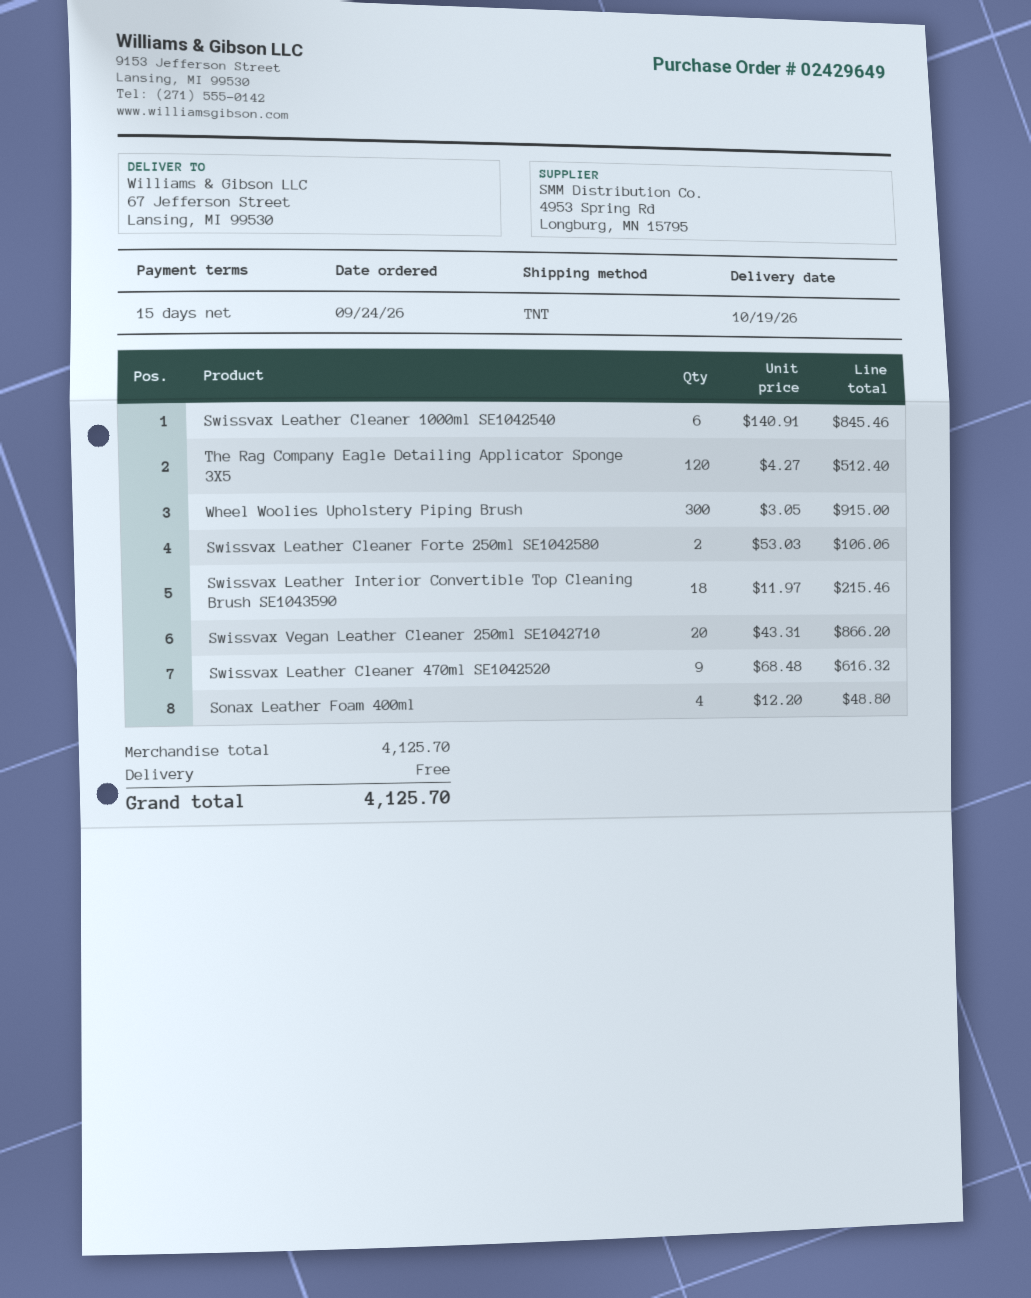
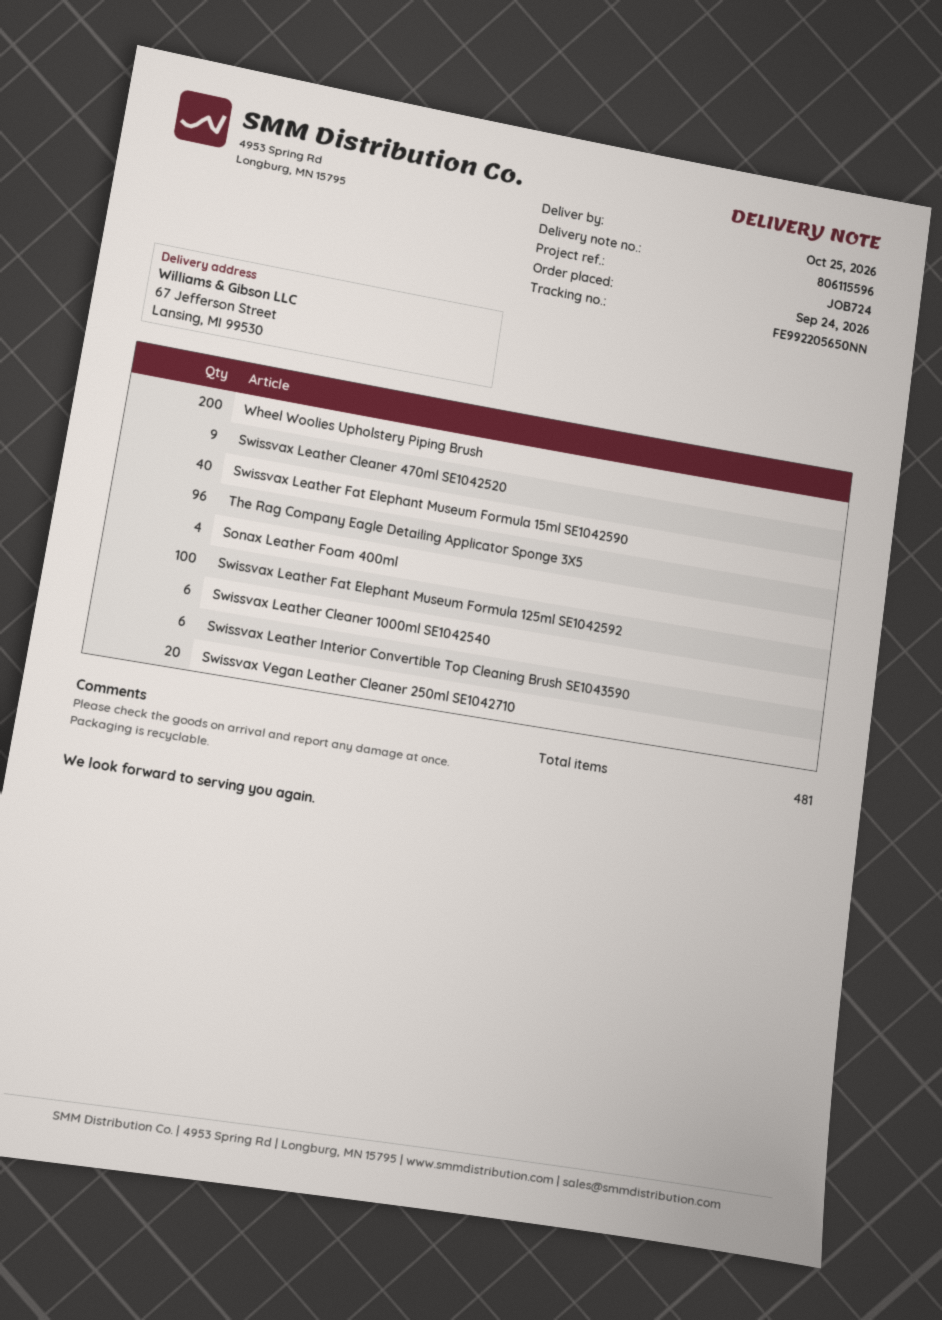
delivery date: 2026-10-19 -> 2026-10-25
The Rag Company Eagle Detailing Applicator Sponge 3X5: 120 -> 96
Wheel Woolies Upholstery Piping Brush: 300 -> 200
Swissvax Leather Cleaner Forte 250ml SE1042580: 2 -> none
Swissvax Leather Interior Convertible Top Cleaning Brush SE1043590: 18 -> 6
Swissvax Leather Fat Elephant Museum Formula 15ml SE1042590: none -> 40
Swissvax Leather Fat Elephant Museum Formula 125ml SE1042592: none -> 100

------------------------------------------------

== BRIEF ==
Only the lines with "Formula" are needed; find them in the records and copy each one.

== WRITTEN RESPONSE ==
Swissvax Leather Fat Elephant Museum Formula 15ml SE1042590: none -> 40
Swissvax Leather Fat Elephant Museum Formula 125ml SE1042592: none -> 100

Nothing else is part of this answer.